Ha destato commozione nel mondo istituzionale e culturale forlivese la scomparsa di Alberto Antoniazzi, noto geologo di origine cesenate, autore di importanti studi sulla storia di Forlì. Nato a Gorizia nell’aprile del 1932 ma residente a Borello (Cesena), Antoniazzi aveva ricoperto importanti incarichi in numerosi comitati di studio: tra i tanti si ricordano quello di coordinatore del Comitato per l’erosione marina istituito presso la Camera di Commercio di Forlì e della Commissione regionale cave e torbiere; partecipò inoltre ai lavori del Comitato per la Carta dei suoli d’Italia all’Istituto di Geologia Applicata dell’Università di Firenze. A lui si devono numerose pubblicazioni geologiche, archeologiche, sismiche, climatiche e ambientali concernenti in prevalenza il territorio romagnolo, e ancora testi didattici e divulgativi di scienze geologiche e geografiche. Un curriculum enciclopedico.
A dare la notizia della scomparsa è stato il figlio Aldo, che aveva lavorato con il papà nello studio Antoniazzi prima di raccoglierne il testimone. "Il mio ‘super babbo’ ci ha lasciati – ha scritto su Facebook, dove è pubblicata una foto scattata il 2 settembre ai piedi della Marmolada –. Abbiamo trascorso qualche giorno insieme sulle Dolomiti parlando di geologia, di cambiamenti climatici e di progetti futuri. Alberto ha però deciso che era ora di mettersi a riposo davvero, questa volta".
Lo ricorda come "professionista di grande competenza e uomo gentilissimo e disponibile Luciana Prati, già direttore della pinacoteca e dei musei del Comune di Forlì, che con Antoniazzi ha condiviso "un’entusiasmante stagione di scavi, scoperte, ricerche e mostre. E mi ritengo molto fortunata per questo. Alberto studiò l’idrografia antica forlivese a partire dall’epoca romana, importante per capire lo sviluppo urbanistico della città. Ricerche confluite nel volume sulla storia di Forlì curato dalla Cassa dei Risparmi. I suoi studi hanno spesso cambiato la prospettiva di conoscenza e sono stati il punto di partenza per le ricerche di altri studiosi".
Tra le tante indagini Prati ricorda quella sull’andamento del fiume Montone, il ramo del canale dei Morattini, e in particolare sugli scavi di Montepoggiolo. "Ha partecipato fin dall’inizio alle prime raccolte di superficie assieme al gruppo di appassionati che, in ricognizione sulla bassa collina di Montepoggiolo ma anche di Castiglione e Petrignone, trovarono in superficie antichissimi strumenti litici". E il sito di scavo di Ca’ Belvedere si rivelò uno dei primi insediamenti umani a livello europeo e ancor oggi il materiale prodotto è conservato e studiato all’Università di Ferrara.

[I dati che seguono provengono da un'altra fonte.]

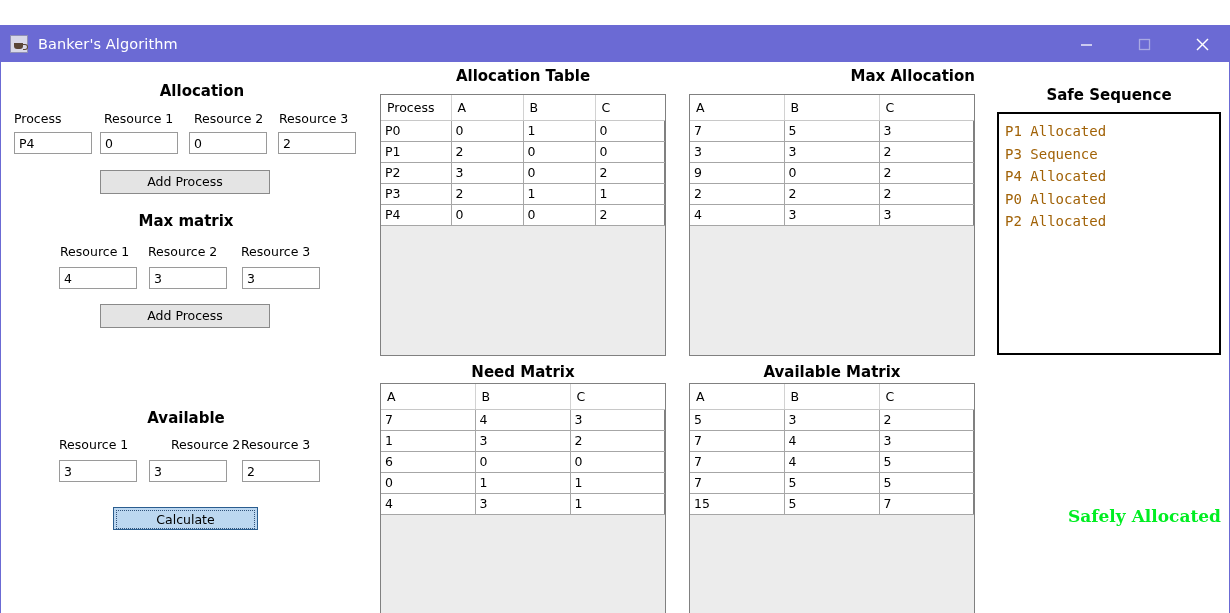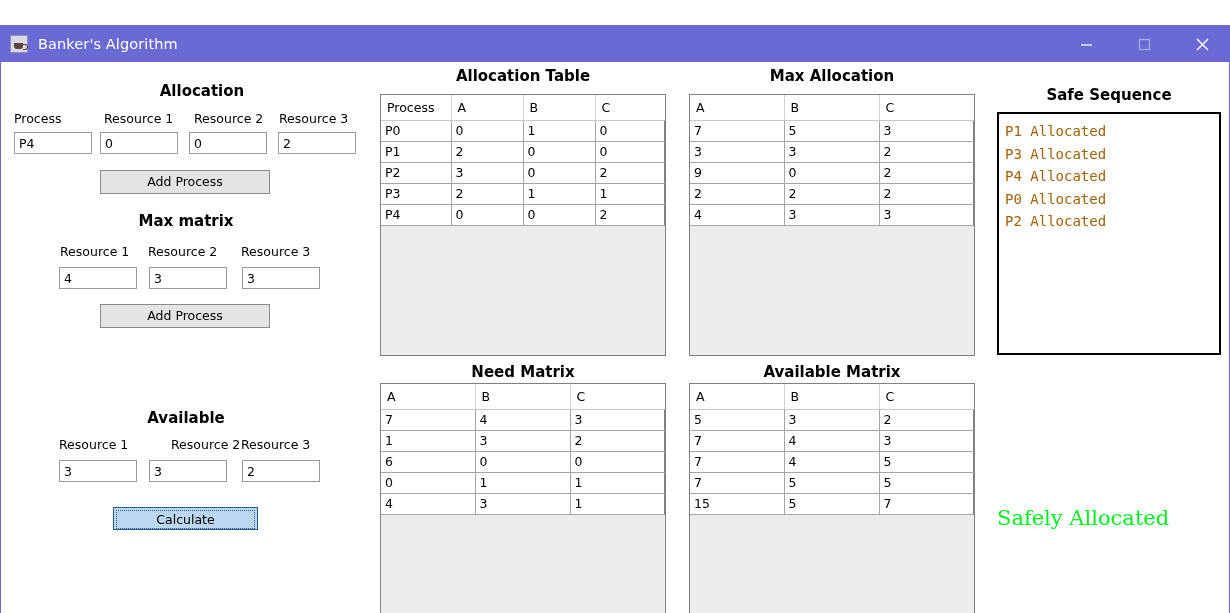--- a/index.html
+++ b/index.html
@@ -163,24 +163,24 @@
   #safeseq-box .sline {
     font-family: "DejaVu Sans Mono", "Liberation Mono", monospace;
     font-size: 14px;
     line-height: 22.5px;
     color: #a16207;
     white-space: pre;
   }
   #status-msg {
     position: absolute;
     font-family: "DejaVu Serif", "Liberation Serif", serif;
-    font-weight: normal;
-    font-size: 21px;
+    font-weight: bold;
+    font-size: 17px;
     white-space: nowrap;
-    text-align: left;
+    text-align: right;
   }
 </style>
 </head>
 <body>
 
 <div id="app">
 
   <div id="titlebar">
     <span class="tb-icon"></span>
     <span class="tb-title">Banker's Algorithm</span>
@@ -293,21 +293,21 @@
           <tr>
             <td>P4</td>
             <td>0</td>
             <td>0</td>
             <td>2</td>
           </tr>
         </tbody>
     </table>
   </div>
 
-  <div class="sec-title" style="left:688px;top:41px;width:286px;">Max Allocation</div>
+  <div class="sec-title" style="left:688px;top:41px;width:286px;text-align:right;">Max Allocation</div>
   <div class="tblwrap" style="left:688px;top:68px;width:286px;height:262px;">
     <table>
       <colgroup>
           <col style="width:94px">
           <col style="width:95px">
           <col>
         </colgroup>
       <thead>
           <tr id="max-head">
             <th>A</th>
@@ -431,21 +431,21 @@
             <td>5</td>
             <td>7</td>
           </tr>
         </tbody>
     </table>
   </div>
 
   <div class="sec-title" style="left:996px;top:60px;width:224px;">Safe Sequence</div>
   <div id="safeseq-box" style="left:996px;top:86px;width:224px;height:243px;">
       <div class="sline">P1 Allocated</div>
-      <div class="sline">P3 Allocated</div>
+      <div class="sline">P3 Sequence</div>
       <div class="sline">P4 Allocated</div>
       <div class="sline">P0 Allocated</div>
       <div class="sline">P2 Allocated</div>
     </div>
 
   <div id="status-msg" style="left: 996px; top: 480px; width: 224px; color: rgb(0, 238, 34);">Safely Allocated</div>
 
 </div>
 
 </body></html>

"A partire dagli anni Ottanta abbiamo organizzato varie mostre proprio sulle più antiche tracce dell’uomo nel nostro territorio. Antoniazzi è stato sempre un punto di riferimento, una persona di grande competenza ma anche di una grande disponibilità a condividerla. Gentile, cortesissimo e umano, assieme al figlio Alberto partecipava volentieri a incontri pubblici sul tema. E quando presiedevo la sezione forlivese di Italia Nostra, ne abbiamo organizzati diversi".
Prati manifesta infine un auspicio. "Questo fermento di studi, di scoperte, di anni di lavoro non devono rimanere nei depositi. Se Forlì riuscirà ad avere un vero museo archeologico, questa eredità dovrà tornare in città, alla base di quella che potrà essere una narrazione bellissima, di grande suggestione".